A Il Mattino, invece, Gaetano Barbuto spiega: «L'infezione non è andata completamente via, quel che resta della gamba è attaccato ad una macchina che pompa ossigeno per uccidere questo virus, sono un mezzo androide e spero di esserlo per intero con le protesi. I dottori e gli infermieri del Cardarelli, come la mia famiglia, sono stati fantastici. Gli amici sono spariti e anche la mia città, Sant'Antimo, mi ha voltato le spalle: non sanno cosa sia la solidarietà, mentre l'omertà ti viene insegnata già da bambino. Non sono più lo stesso Gaetano di quella sera, sono cambiato, sono una persona nuova. In questa disperazione ho riscoperto l'amore della mia famiglia: i miei genitori, pur essendo separati, sono stati dei giganti. Si sono caricati sulle spalle un peso e io, forse, non sopporterei».
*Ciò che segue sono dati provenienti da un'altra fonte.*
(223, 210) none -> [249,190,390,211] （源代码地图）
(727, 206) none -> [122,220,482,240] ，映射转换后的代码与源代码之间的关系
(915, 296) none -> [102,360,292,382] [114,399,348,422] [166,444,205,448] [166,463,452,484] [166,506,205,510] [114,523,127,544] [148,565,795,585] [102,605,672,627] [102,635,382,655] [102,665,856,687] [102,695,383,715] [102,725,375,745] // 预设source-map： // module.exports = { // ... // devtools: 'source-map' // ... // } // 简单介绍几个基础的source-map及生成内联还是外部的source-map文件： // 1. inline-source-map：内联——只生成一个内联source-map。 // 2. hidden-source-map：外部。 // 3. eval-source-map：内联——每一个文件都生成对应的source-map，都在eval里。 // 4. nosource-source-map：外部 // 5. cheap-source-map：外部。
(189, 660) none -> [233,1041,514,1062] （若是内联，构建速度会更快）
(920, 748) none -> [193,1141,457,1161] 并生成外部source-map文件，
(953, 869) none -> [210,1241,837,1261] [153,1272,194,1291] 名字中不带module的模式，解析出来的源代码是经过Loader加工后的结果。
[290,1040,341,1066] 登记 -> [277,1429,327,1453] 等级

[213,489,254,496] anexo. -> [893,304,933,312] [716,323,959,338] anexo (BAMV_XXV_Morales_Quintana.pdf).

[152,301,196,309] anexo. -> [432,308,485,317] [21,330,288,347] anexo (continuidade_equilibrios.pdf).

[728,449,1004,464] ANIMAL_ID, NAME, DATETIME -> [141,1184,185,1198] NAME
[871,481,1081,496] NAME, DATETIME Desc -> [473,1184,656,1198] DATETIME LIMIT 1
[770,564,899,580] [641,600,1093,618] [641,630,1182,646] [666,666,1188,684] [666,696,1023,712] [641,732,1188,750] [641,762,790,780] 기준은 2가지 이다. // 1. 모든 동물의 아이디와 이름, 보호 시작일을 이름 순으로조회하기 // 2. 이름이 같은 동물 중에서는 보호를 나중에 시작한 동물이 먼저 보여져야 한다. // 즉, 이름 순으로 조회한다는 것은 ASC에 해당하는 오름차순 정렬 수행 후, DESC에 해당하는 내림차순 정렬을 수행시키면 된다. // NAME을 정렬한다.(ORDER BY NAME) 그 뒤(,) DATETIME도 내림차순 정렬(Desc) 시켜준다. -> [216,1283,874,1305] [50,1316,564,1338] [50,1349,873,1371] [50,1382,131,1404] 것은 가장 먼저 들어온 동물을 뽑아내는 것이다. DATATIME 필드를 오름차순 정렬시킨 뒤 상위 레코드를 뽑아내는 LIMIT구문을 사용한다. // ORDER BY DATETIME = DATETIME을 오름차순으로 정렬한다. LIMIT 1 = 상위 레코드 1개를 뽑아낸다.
«Il vero porto sicuro è la famiglia: lo dico ai miei coetanei che vivono in posti dove puoi morire per una sciocchezza, come è capitato a Simone. Viviamo in una società dove io che ho rischiato di morire e sono senza gambe mi devo pure sentire una persona fortunata. Di quella sera ho due brutti ricordi in particolare: il primo è il mio migliore amico che era rimasto immobile, mentre venivo massacrato» - racconta ancora Gaetano Barbuto - «Io trascorrerò il Natale in ospedale, i miei aggressori al sicuro in famiglia. Non voglio vendetta, ma giustizia, e non posso accettare che in Italia ci siano leggi che permettono a chi compie certe cose di essere comunque libero. La mia famiglia, per questo, ha lanciato un appello al presidente Sergio Mattarella».

Sul futuro, Gaetano ha le idee chiare: «Vorrei imparare prima a camminare e poi a correre con le protesi, sarebbe importante per tornare alla normalità. Poi voglio aiutare a crescere il mio fratellino di sette anni, voglio per lui un futuro migliore. E poi un viaggio, non ho ancora deciso se da solo o con tutta la famiglia. E, non per ultimo, voglio impegnarmi affinché non si ripeta quello che è accaduto a me e mostrare con orgoglio le mie cicatrici, che valgono più di mille parole».